When John F. Kennedy boldly affirmed that the United States would put a man on the moon within 6 years, his clear vision and white-hot passion kicked off powerful communications and actions that successfully launched human beings to the moon and back!

Remember the protagonist in “Slum Dog Millionaire?” He visualized winning and took bold actions, fueled by passion. This led him to communicate brilliantly, which changed the course of his history. Follow his lead and you can do it too.

TIP: Clarify Your Contribution to the Quality of Life.

Another way to tap into your passion is to ask yourself, “How does my communication contribute to the quality of life? Of my listeners’ lives?” Find the words that inspire and fully engage you and focus on them.
When I teach a class or coach a client, I intend to have my students leave with more than what they came for. I want to see, hear and feel them blossoming into better, more powerful communicators, leaders and teachers than I am. This takes the focus off me, opens up my creativity and floods me with passion.

Think of Sister Helen Prejean in “Dead Man Walking.” She did whatever was necessary to bring a state of inner peace to a murderer facing execution. As his life ebbed, she sat near him, holding his gaze, calming his spirit, communicating love and forgiveness.

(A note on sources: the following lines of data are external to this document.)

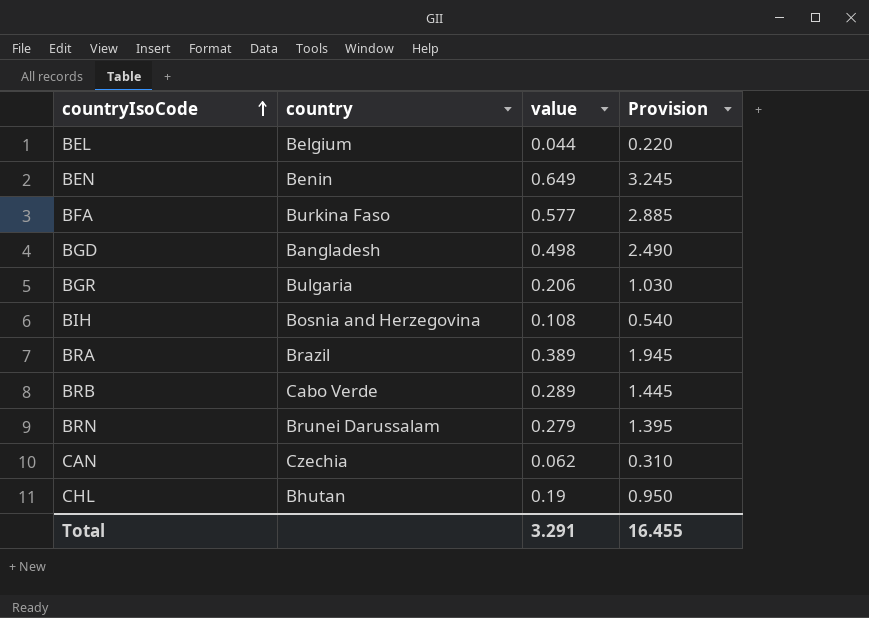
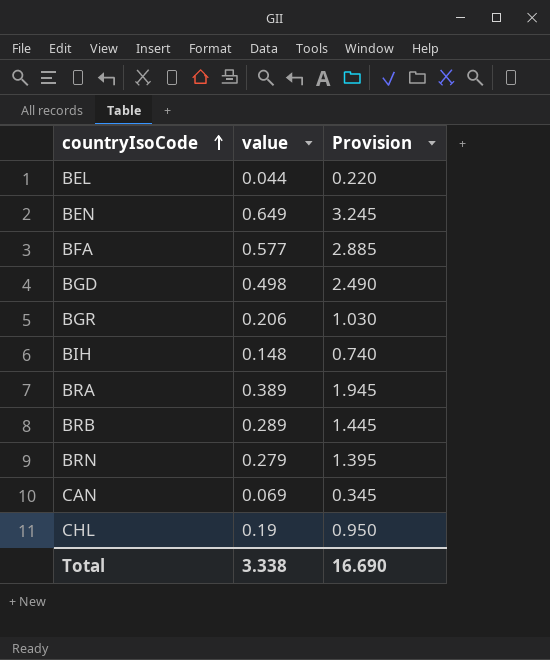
column country | position: 2 -> none
BIH | value: 0.108 -> 0.148
BIH | Provision: 0.540 -> 0.740
CAN | value: 0.062 -> 0.069
CAN | Provision: 0.310 -> 0.345
Total | value: 3.291 -> 3.338
Total | Provision: 16.455 -> 16.690

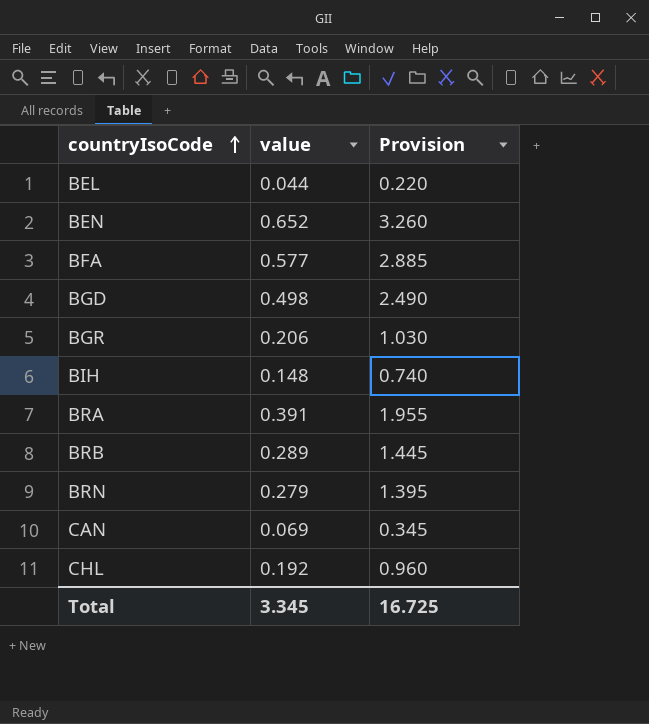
BEN | value: 0.649 -> 0.652
BEN | Provision: 3.245 -> 3.260
BRA | value: 0.389 -> 0.391
BRA | Provision: 1.945 -> 1.955
CHL | value: 0.19 -> 0.192
CHL | Provision: 0.950 -> 0.960
Total | value: 3.338 -> 3.345
Total | Provision: 16.690 -> 16.725

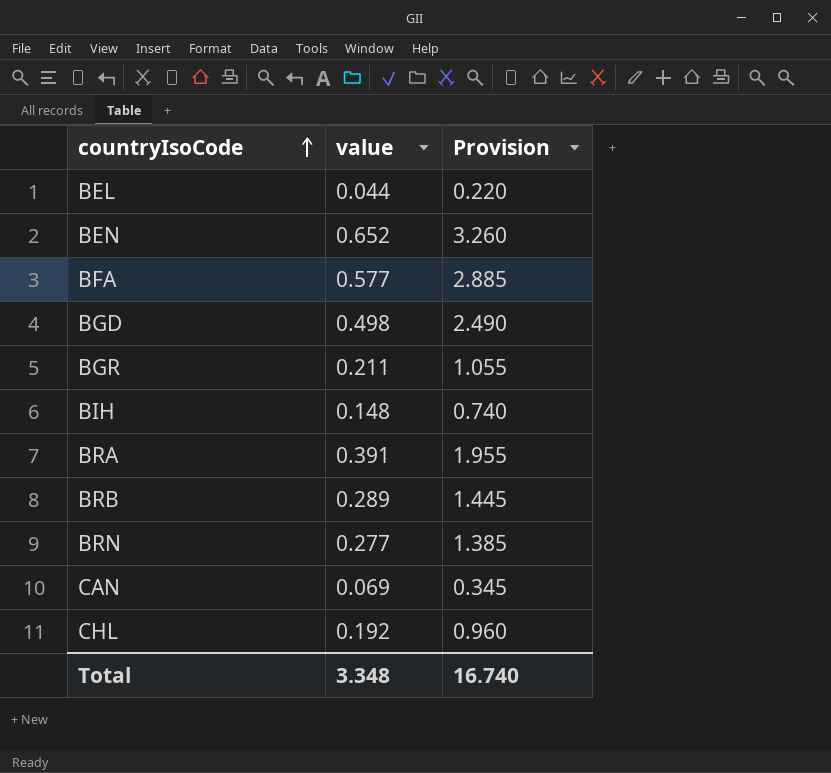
BGR | value: 0.206 -> 0.211
BGR | Provision: 1.030 -> 1.055
BRN | value: 0.279 -> 0.277
BRN | Provision: 1.395 -> 1.385
Total | value: 3.345 -> 3.348
Total | Provision: 16.725 -> 16.740

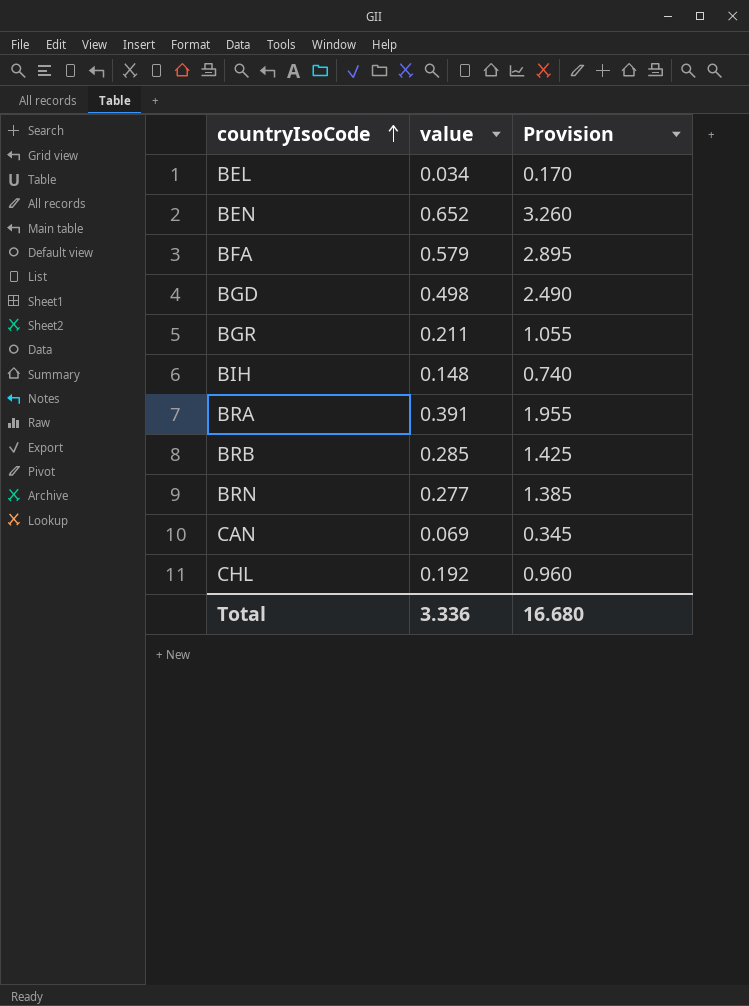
BEL | value: 0.044 -> 0.034
BEL | Provision: 0.220 -> 0.170
BFA | value: 0.577 -> 0.579
BFA | Provision: 2.885 -> 2.895
BRB | value: 0.289 -> 0.285
BRB | Provision: 1.445 -> 1.425
Total | value: 3.348 -> 3.336
Total | Provision: 16.740 -> 16.680

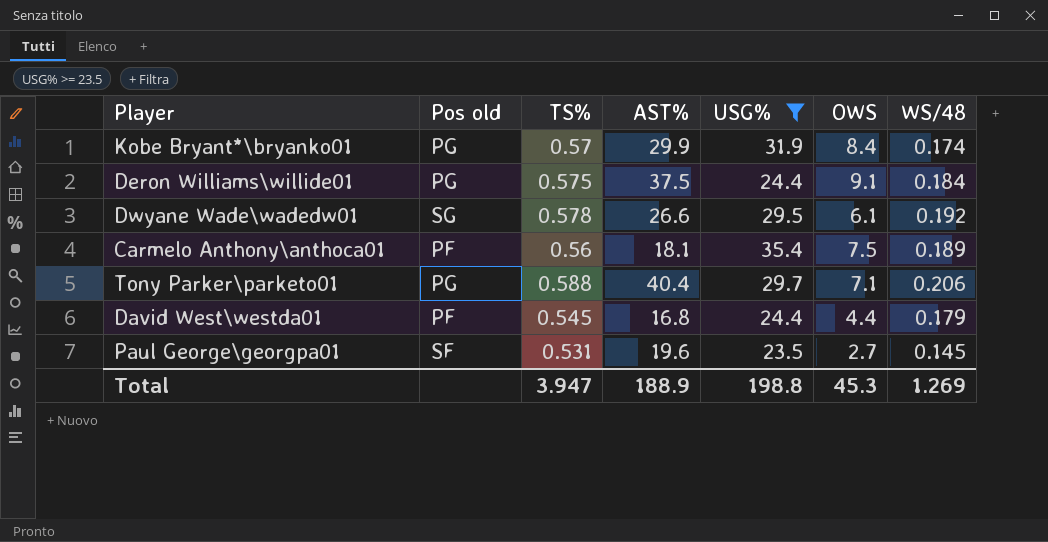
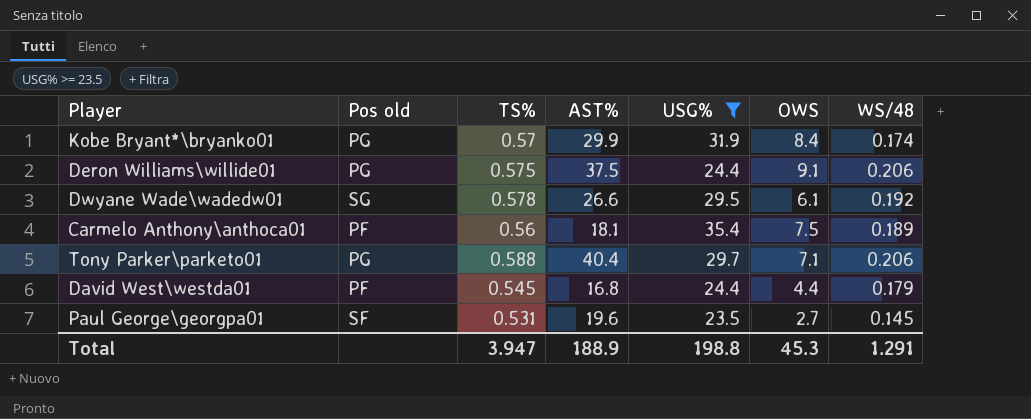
Deron Williams\willide01 | WS/48: 0.184 -> 0.206
Total | WS/48: 1.269 -> 1.291

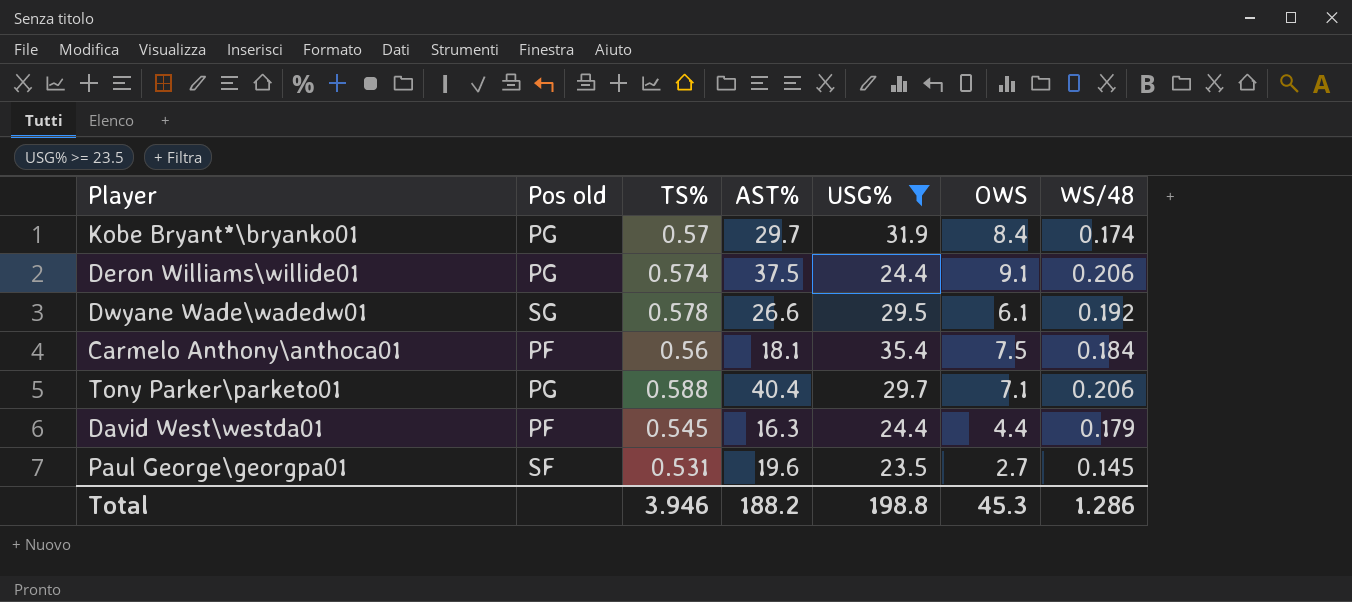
Kobe Bryant*\bryanko01 | AST%: 29.9 -> 29.7
Deron Williams\willide01 | TS%: 0.575 -> 0.574
Carmelo Anthony\anthoca01 | WS/48: 0.189 -> 0.184
David West\westda01 | AST%: 16.8 -> 16.3
Total | TS%: 3.947 -> 3.946
Total | AST%: 188.9 -> 188.2
Total | WS/48: 1.291 -> 1.286

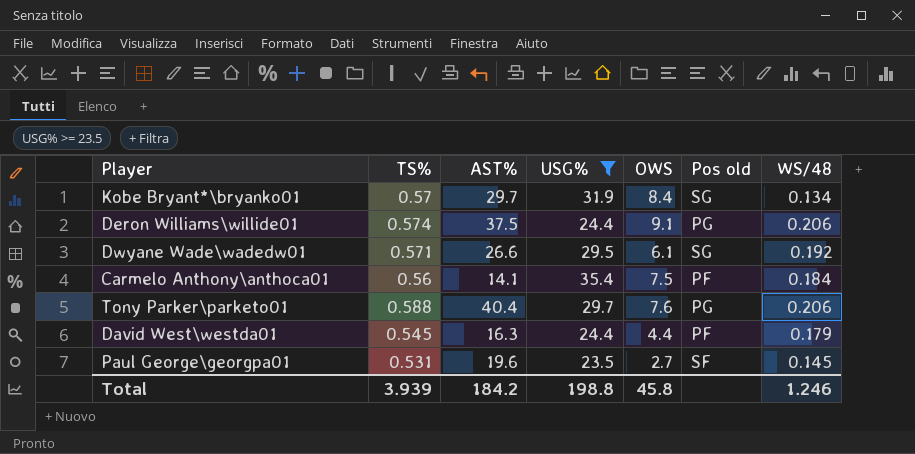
column Pos old | position: 2 -> 6
Kobe Bryant*\bryanko01 | Pos old: PG -> SG
Kobe Bryant*\bryanko01 | WS/48: 0.174 -> 0.134
Dwyane Wade\wadedw01 | TS%: 0.578 -> 0.571
Carmelo Anthony\anthoca01 | AST%: 18.1 -> 14.1
Tony Parker\parketo01 | OWS: 7.1 -> 7.6
Total | TS%: 3.946 -> 3.939
Total | AST%: 188.2 -> 184.2
Total | OWS: 45.3 -> 45.8
Total | WS/48: 1.286 -> 1.246

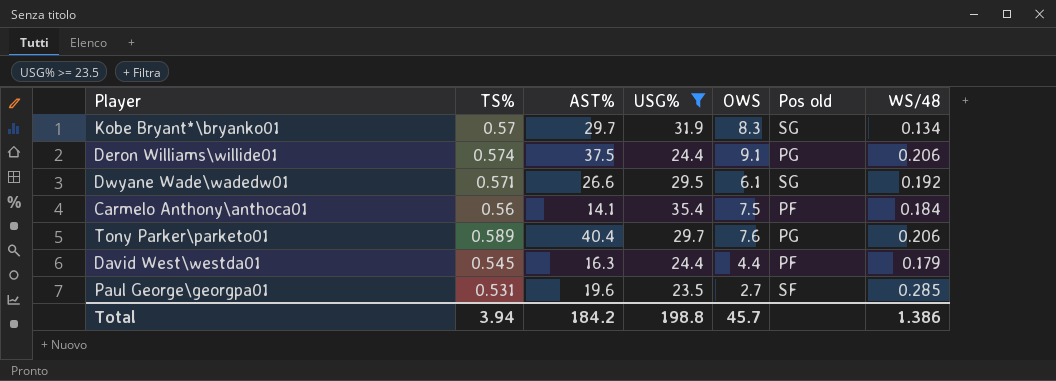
Kobe Bryant*\bryanko01 | OWS: 8.4 -> 8.3
Tony Parker\parketo01 | TS%: 0.588 -> 0.589
Paul George\georgpa01 | WS/48: 0.145 -> 0.285
Total | TS%: 3.939 -> 3.94
Total | OWS: 45.8 -> 45.7
Total | WS/48: 1.246 -> 1.386

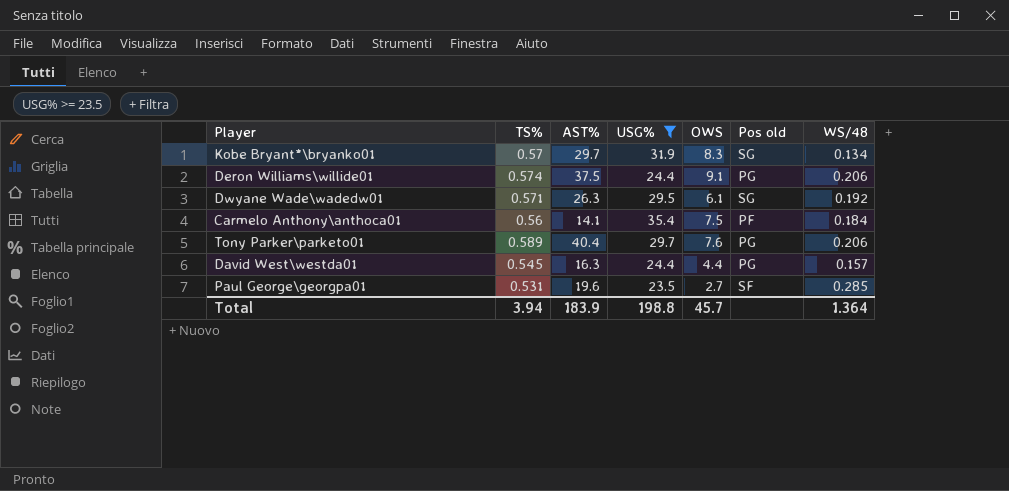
Dwyane Wade\wadedw01 | AST%: 26.6 -> 26.3
David West\westda01 | Pos old: PF -> PG
David West\westda01 | WS/48: 0.179 -> 0.157
Total | AST%: 184.2 -> 183.9
Total | WS/48: 1.386 -> 1.364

Our communications may not be as lofty as Sister Prejean’s, but by fully engaging yourself in how they contribute to the quality of your listeners’ lives, you too can pipe into your authentic passion.

TIP: Prepare, Practice and Act AS IF You’re 10 Times More Passionate.

Whenever possible, prepare and practice your communication out loud. To access your passion, you may need to break out of your comfort zone by acting 10 times louder and more excited. This rehearsal technique is liberating and fun, gets your voice and body moving, your breath and energy flowing and your inner fire burning. It blasts you out of your caution, engages your whole personality, expands your self-expression and connects you to your passion. Try it with these exercises to express enthusiasm, confidence and sincerity:

  • I’m glad to be here!

  • I know what I’m talking about!

  • I care about what I’m saying!

When you have a presentation or important communication, practice being 10 times louder and more excited, until you feel freed up and on fire. Then put this rehearsal technique aside and be yourself. Notice the difference.

These are some approaches to connect you to your passion. What they all have in common is your full engagement – in your big purpose, your contribution to the quality of life and to being 10 times louder and more excited. Passion is the full-strength juice that drives powerful result-producing communication and bold action. When we combine a burning desire to contribute with the expectation of success, we become unstoppable. Whoever we are and whatever our title, we can change the course of history by harnessing the power of passion.